We now move to the examination of the Big Five personality traits (see columns 4 to 8 of panel B). Our main result is that parents’ exposure to conflict during the Second Intifada reduces children’s level of conscientiousness by 0.23 standard deviations. In light of the evidence reported in Table 4, this finding suggests another important channel, possibly related to the “externalizing” problems channel. Extraversion, agreeableness and neuroticism also seem to be affected by family exposure to conflict. However, as demonstrated in Table 4, these personality traits show no significant correlation with GPA, once cognitive skills and the other personality dimensions are controlled for. The remaining personality trait, openness, is instead not affected by the exposure to conflict.Footnote 23

6 Conclusion

In this paper, we answer two related questions: does a family’s exposure to violent political conflict affect the educational attainment of its children not only in the short- but also in the long-run? And if so, can we identify important channels that could be addressed to mitigate the adverse effects of political conflicts on educational outcomes?

Our paper contributes to the literature on long-run effects of early-childhood exposure to violence by exploring the role of cognitive and non-cognitive skill development as mechanism through which conflict exposure may affect educational attainment.

We provide new evidence that household exposure to conflict during the Second Intifada has long-term impacts on the human capital of students in the West Bank. Specifically, we examine the effect of house searches or occupations by the Israeli army between 2000 and 2005 on students’ grade point averages in primary school (grades 5 to 9) in 2013.

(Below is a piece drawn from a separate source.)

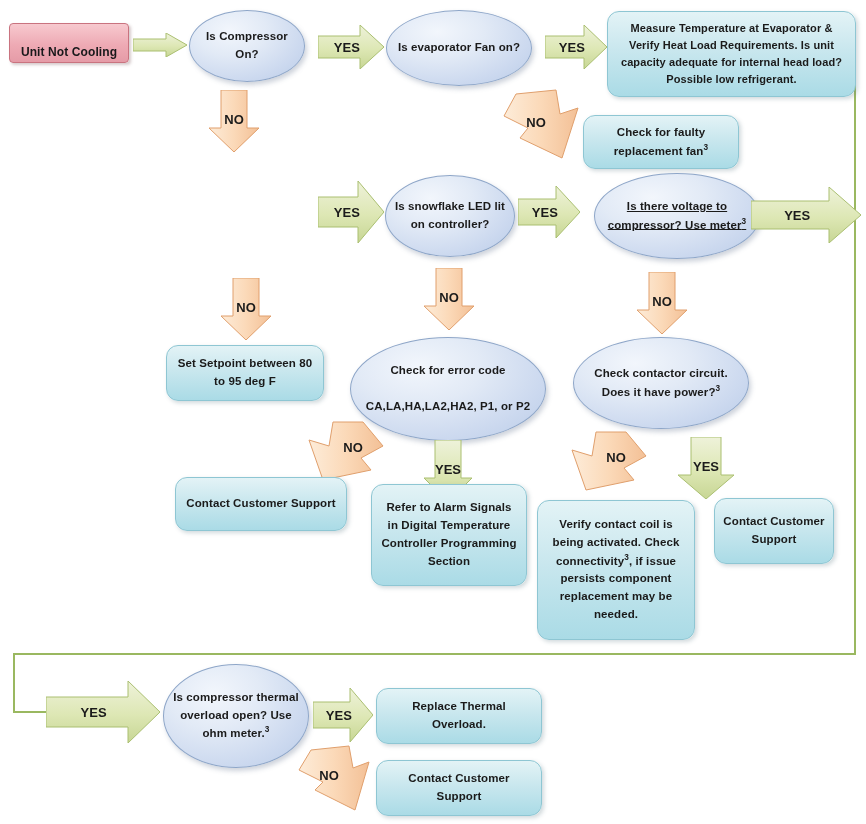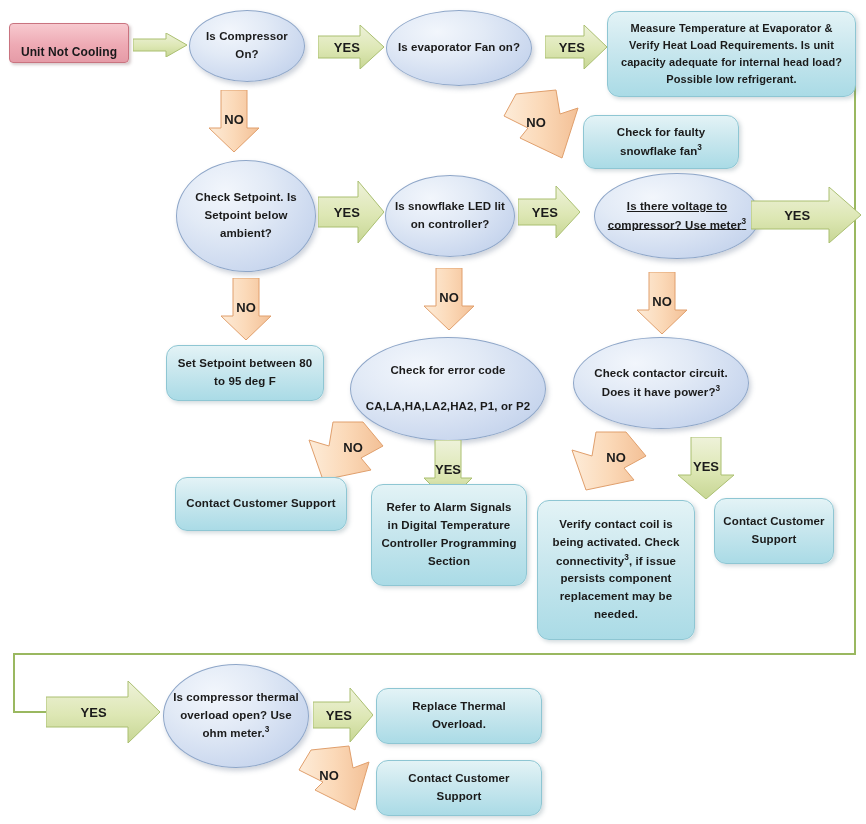"Check for faulty snowflake fan" span { text: snowflake -> replacement }
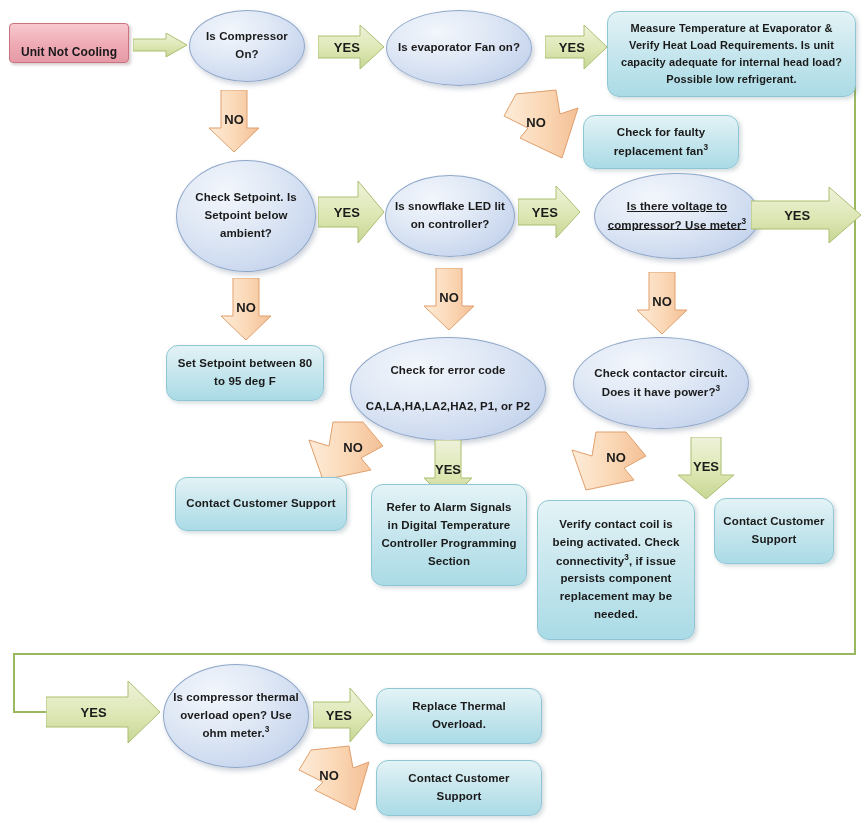"Check Setpoint. Is Setpoint below" div.node { html: <div> <span>Check Setpoint. Is Setpoint below ambient?</span> </div> -> none }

Our identification strategy exploits the variation in the locality-level number of Palestinian fatalities during the Second Intifada as an arguably exogenous determinant of a family’s exposure to conflict-related events. According to our estimates, one additional event reduces their children’s GPA by approximately 35% of a standard deviation of the grade point average distribution. This result is quantitatively robust to a large number of specification changes. We also show that the effect of exposure to conflict is concentrated in the bottom and middle of the GPA distribution. In contrast, only small insignificant effects can be shown for the likelihood of being in the top quartile of the distribution.

As regards the potential mechanisms, we estimate the effect of exposure to violence on detailed measures of cognitive and non-cognitive skills. We find no effect of exposure on performance in a long and thorough cognitive skills (IQ) test. In contrast, important non-cognitive correlates of educational achievement, such as externalizing behavior problems and conscientiousness, appear to be affected. This result is in line with the findings on the effect of early education programs. For instance, with regard to the Perry Preschool Program, Heckman et al. (2013) conclude: “Although Perry did not produce long run gains in IQ, it did create persistent improvements in personality skills. The Perry program substantially improved externalizing behaviors (aggressive, antisocial, and rule-breaking behaviors)” (p. 2053). It almost appears as if exposure to conflict did the same—with a negative sign: although exposure is not detrimental to IQ, it leads to worse personality skills, which in turn affect educational attainment and other future outcomes.

Finally, in terms of policy recommendations, our paper suggests that children whose families have been exposed to conflict should be identified and invited to participate in interventions that are designed to improve social skills and self-control. Such interventions will likely lead to better educational attainment in school and possibly better labor market outcomes. When this is not possible during a conflict, children should be the main focus of interventions in the post-conflict recovery period.